We find relational processing to be reliable and heritable, and consistent with RC theory [1, 19], capacity limitations for processing complex relations appear to make a substantial contribution to general cognitive ability and to underlie much of the covariation found between reasoning and working memory. Importantly, overlapping genetic sources drive these associations, and as such, genetic factors related to relational processing are identified as an important component of the genetic architecture underlying intelligence.

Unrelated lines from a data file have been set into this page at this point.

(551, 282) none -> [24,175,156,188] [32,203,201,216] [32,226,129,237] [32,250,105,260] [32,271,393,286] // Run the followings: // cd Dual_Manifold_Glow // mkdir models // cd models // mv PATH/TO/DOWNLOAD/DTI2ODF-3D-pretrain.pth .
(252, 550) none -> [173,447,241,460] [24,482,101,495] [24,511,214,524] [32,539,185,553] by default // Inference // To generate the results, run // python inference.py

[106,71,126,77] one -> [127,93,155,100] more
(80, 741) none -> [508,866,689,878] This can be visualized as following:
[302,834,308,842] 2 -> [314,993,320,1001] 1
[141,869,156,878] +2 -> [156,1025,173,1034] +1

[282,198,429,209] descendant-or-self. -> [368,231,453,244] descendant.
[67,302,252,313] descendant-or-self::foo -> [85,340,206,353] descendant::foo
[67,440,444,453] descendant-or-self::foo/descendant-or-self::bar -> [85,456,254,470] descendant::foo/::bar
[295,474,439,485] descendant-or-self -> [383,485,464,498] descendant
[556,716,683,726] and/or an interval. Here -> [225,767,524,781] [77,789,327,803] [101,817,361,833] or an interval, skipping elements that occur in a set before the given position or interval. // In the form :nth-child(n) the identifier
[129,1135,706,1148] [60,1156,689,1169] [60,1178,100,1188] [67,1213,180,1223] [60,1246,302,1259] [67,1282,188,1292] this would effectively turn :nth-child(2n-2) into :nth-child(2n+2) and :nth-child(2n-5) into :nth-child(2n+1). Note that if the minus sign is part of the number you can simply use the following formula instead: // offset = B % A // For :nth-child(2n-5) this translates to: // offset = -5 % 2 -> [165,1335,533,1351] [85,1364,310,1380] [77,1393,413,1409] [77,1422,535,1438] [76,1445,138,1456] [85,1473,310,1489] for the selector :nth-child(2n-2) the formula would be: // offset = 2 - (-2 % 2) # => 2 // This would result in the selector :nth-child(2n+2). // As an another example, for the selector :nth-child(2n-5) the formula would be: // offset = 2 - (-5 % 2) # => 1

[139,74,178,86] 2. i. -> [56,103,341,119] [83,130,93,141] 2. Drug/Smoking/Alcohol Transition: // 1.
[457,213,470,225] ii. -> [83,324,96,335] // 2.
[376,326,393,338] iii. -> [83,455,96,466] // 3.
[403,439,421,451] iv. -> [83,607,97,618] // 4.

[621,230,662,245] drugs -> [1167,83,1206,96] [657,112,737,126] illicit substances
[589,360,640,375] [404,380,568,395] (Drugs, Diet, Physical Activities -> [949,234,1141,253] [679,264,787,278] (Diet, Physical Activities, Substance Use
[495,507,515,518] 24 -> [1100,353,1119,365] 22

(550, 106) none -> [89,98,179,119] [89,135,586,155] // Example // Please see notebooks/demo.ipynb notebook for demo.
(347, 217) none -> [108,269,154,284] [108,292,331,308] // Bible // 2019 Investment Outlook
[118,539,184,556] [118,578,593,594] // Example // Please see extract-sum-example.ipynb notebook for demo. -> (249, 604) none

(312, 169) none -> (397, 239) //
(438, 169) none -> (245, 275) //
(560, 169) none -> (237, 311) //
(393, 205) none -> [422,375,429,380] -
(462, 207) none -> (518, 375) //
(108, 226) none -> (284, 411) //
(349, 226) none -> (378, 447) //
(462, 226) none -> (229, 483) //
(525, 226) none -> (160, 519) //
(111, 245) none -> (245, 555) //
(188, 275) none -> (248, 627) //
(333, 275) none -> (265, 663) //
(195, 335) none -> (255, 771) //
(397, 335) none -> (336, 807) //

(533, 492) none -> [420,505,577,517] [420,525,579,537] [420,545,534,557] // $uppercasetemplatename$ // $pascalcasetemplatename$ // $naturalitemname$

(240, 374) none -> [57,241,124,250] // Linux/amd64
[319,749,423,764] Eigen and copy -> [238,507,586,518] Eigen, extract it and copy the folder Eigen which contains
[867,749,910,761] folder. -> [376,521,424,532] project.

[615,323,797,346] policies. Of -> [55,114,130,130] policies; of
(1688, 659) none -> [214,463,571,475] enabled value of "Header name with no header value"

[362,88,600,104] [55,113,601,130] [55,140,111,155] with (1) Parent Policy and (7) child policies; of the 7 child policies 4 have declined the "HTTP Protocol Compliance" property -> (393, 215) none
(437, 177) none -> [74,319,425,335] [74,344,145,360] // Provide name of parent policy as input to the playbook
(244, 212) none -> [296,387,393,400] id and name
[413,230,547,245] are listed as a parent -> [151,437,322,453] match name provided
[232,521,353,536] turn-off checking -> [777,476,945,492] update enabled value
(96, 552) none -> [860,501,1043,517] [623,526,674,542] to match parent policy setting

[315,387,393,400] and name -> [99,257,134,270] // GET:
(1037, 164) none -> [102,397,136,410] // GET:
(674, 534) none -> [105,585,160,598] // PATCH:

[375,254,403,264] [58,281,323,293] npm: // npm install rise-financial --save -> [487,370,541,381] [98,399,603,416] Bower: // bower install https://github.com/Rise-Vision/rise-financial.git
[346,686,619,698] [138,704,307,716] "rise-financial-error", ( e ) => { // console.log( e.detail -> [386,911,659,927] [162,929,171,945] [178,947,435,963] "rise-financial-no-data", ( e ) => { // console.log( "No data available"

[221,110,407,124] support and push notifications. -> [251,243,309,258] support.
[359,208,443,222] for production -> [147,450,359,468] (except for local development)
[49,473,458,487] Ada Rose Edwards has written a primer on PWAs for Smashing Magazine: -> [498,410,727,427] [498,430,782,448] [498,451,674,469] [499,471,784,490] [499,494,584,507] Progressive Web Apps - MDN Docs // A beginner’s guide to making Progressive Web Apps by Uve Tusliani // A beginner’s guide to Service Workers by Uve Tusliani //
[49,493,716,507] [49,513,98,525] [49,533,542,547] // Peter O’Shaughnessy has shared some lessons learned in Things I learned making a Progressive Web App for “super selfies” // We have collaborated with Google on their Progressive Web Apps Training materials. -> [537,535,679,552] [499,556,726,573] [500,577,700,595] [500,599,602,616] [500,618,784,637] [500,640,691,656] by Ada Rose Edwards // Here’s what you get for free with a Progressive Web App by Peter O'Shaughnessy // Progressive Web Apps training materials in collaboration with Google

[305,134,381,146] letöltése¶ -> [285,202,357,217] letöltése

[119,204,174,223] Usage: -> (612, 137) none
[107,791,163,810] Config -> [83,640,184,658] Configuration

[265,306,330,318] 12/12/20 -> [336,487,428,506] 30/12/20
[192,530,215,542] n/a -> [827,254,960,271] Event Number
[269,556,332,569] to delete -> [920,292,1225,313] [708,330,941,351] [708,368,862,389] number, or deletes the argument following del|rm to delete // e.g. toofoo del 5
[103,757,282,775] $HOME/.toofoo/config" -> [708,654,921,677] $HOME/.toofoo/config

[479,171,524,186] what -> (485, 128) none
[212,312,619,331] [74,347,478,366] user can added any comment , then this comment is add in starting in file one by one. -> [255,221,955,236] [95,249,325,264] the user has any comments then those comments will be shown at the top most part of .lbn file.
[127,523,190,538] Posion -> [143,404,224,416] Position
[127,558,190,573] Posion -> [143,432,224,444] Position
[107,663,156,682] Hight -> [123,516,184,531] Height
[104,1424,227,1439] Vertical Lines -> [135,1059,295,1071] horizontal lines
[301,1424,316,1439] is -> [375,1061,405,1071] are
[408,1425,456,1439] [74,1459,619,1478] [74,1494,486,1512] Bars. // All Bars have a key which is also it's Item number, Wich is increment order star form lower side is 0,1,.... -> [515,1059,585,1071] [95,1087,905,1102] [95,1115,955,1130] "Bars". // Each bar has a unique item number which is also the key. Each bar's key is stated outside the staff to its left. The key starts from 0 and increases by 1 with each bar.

Further, the results are consistent with a genetic cascade effect whereby genetic factors influencing core cognitive traits have flow-on effects to more complex cognitive behaviours. Potentially, genetic sources influencing structural and functional aspects of the prefrontal cortex, a brain region associated with relational processing [12, 20, 21], may be an earlier step in this genetic cascade. Future studies can assess these relationships by including brain imaging measures of prefrontal cortex structure and function in multivariate models similar to those found in the current study and in models examining direction of causation.